Which lines of the records below contain the string "Details"? Report each of them.

BEGIN DATA UNDER STUDY

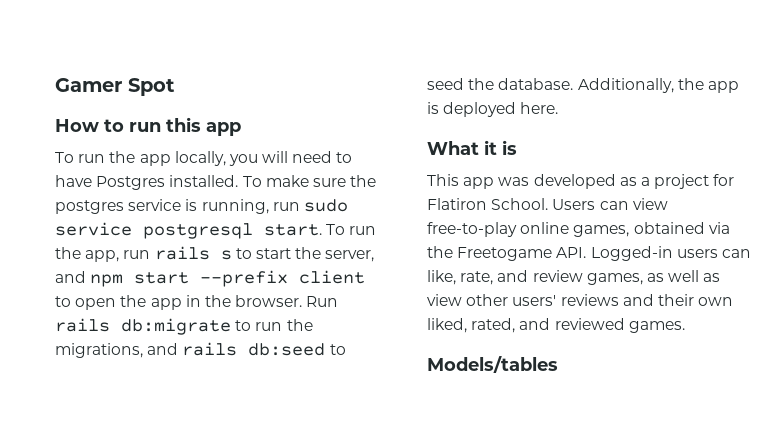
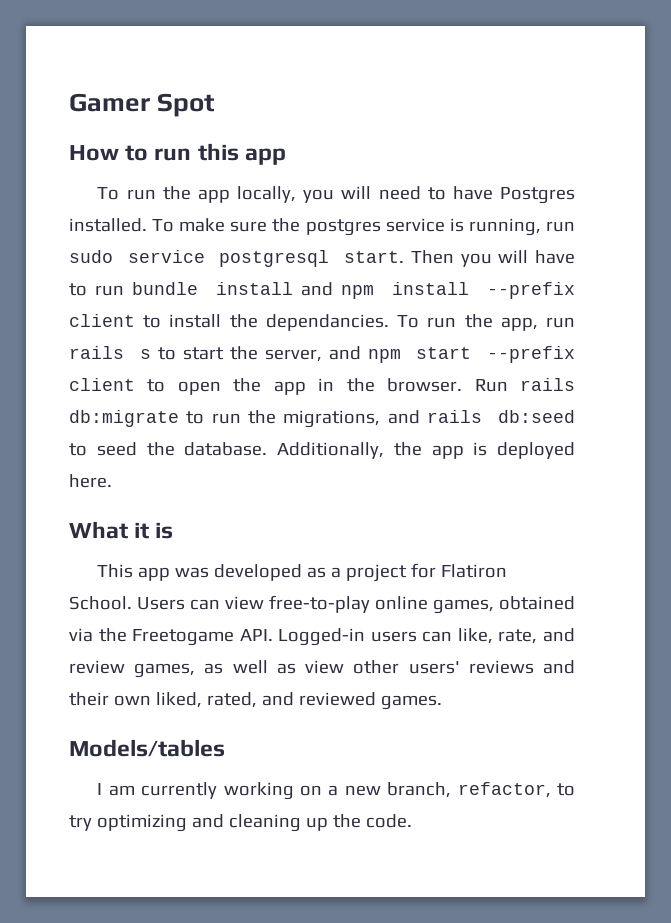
(322, 230) none -> [410,250,575,267] [69,282,575,299] [69,314,389,331] Then you will have to run bundle install and npm install --prefix client to install the dependancies.
(558, 364) none -> [97,782,575,800] [69,814,412,832] // I am currently working on a new branch, refactor, to try optimizing and cleaning up the code.

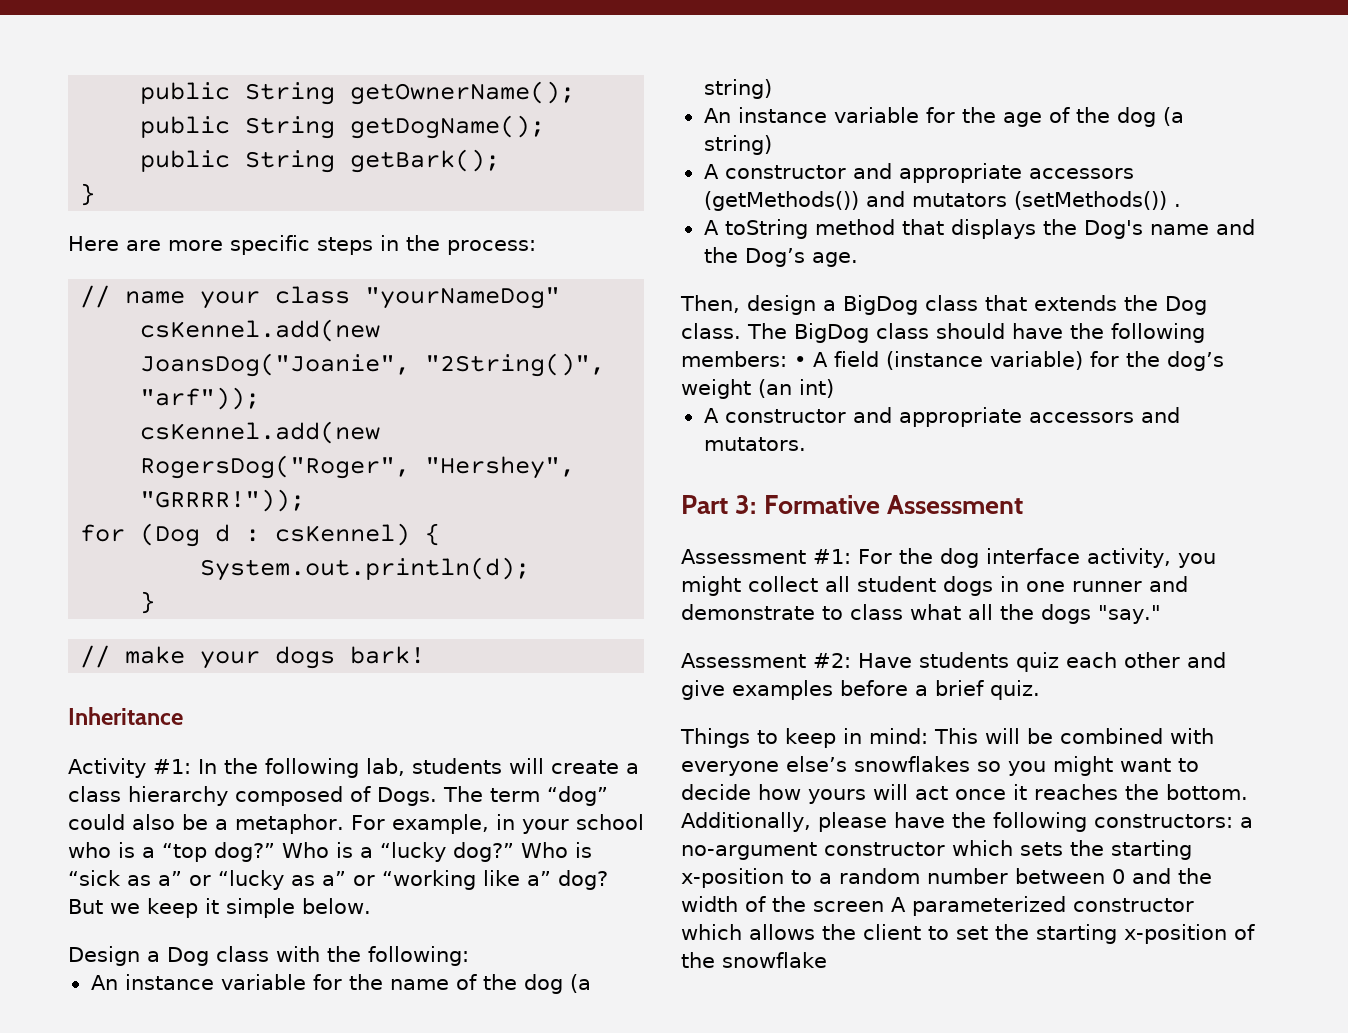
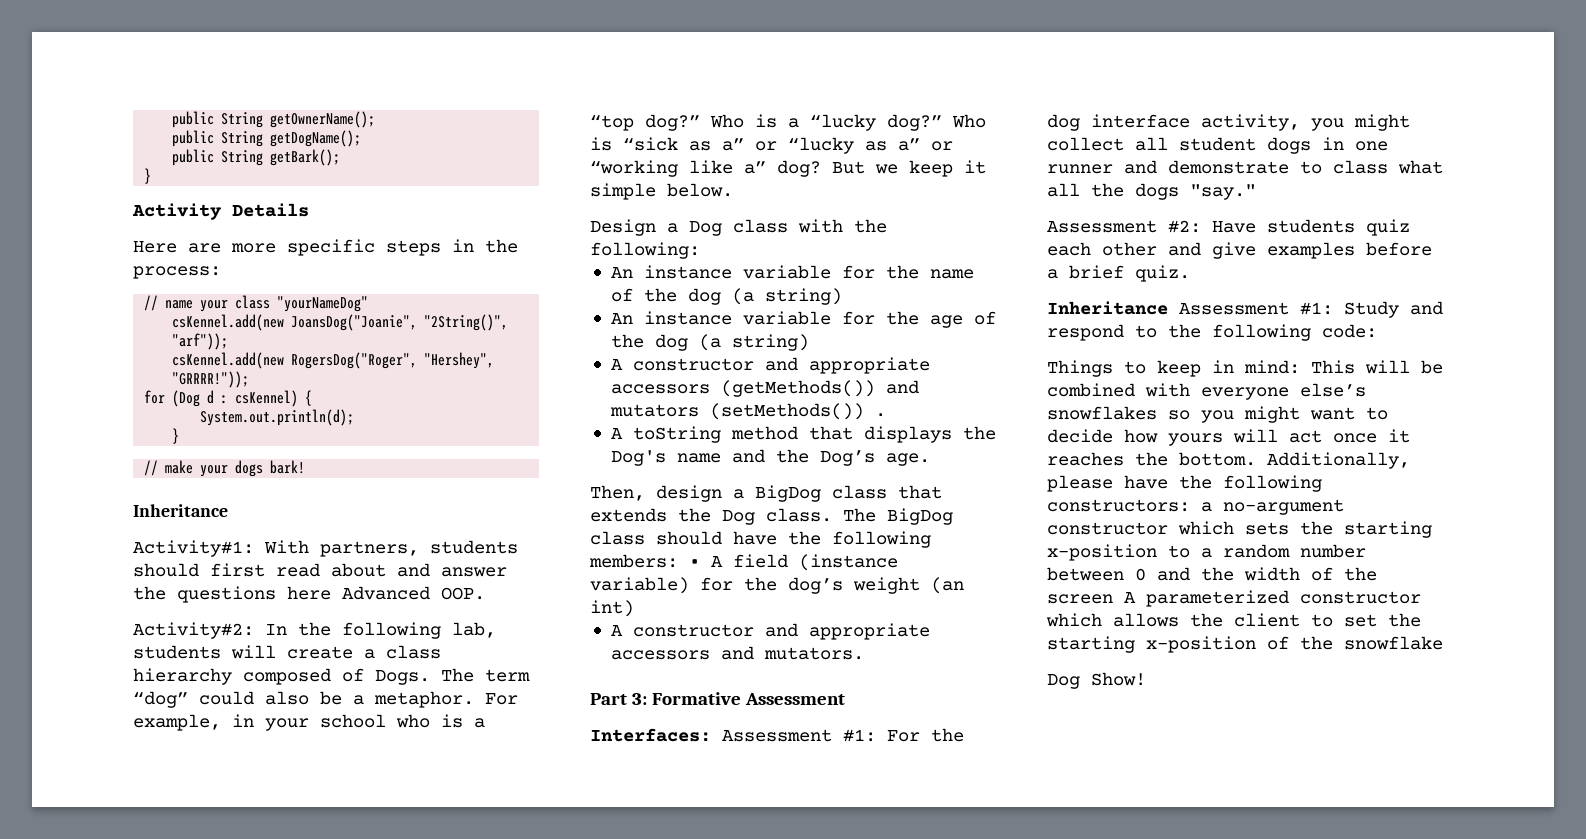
(96, 194) none -> [132,203,309,220] // Activity Details
[68,758,191,778] Activity #1: -> [133,540,518,557] [133,563,507,577] [133,586,485,603] [133,622,254,639] Activity#1: With partners, students should first read about and answer the questions here Advanced OOP. // Activity#2:
(1023, 504) none -> [590,728,711,742] Interfaces:
(1040, 690) none -> [1047,301,1443,318] [1047,324,1377,341] // Inheritance Assessment #1: Study and respond to the following code:
(827, 960) none -> [1047,672,1146,689] // Dog Show!

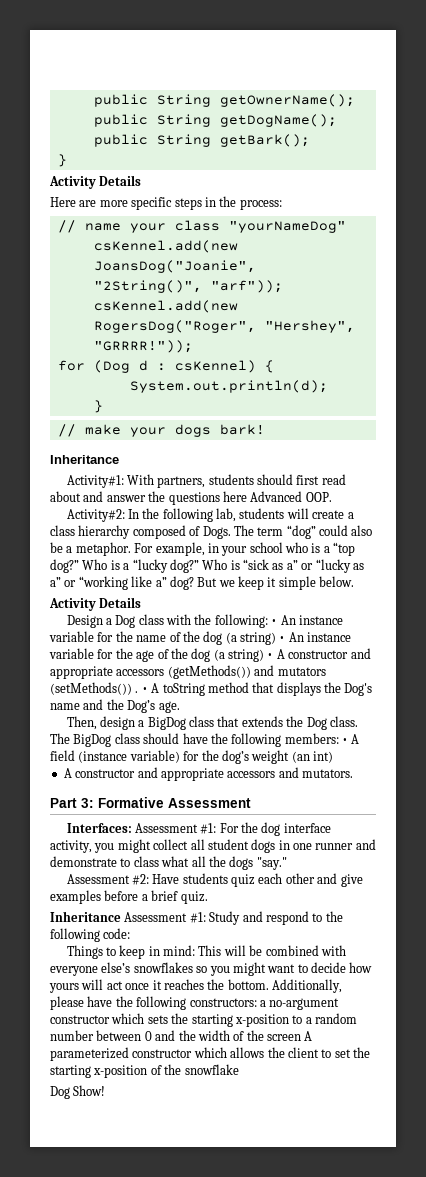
(733, 190) none -> [49,597,142,611] // Activity Details
(700, 250) // -> [271,619,278,625] •
(842, 296) // -> [279,636,286,642] •
(809, 342) // -> [267,653,274,659] •
(886, 415) // -> [141,687,148,693] •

END DATA UNDER STUDY

EXERCISE OUTPUT:
(96, 194) none -> [132,203,309,220] // Activity Details
(733, 190) none -> [49,597,142,611] // Activity Details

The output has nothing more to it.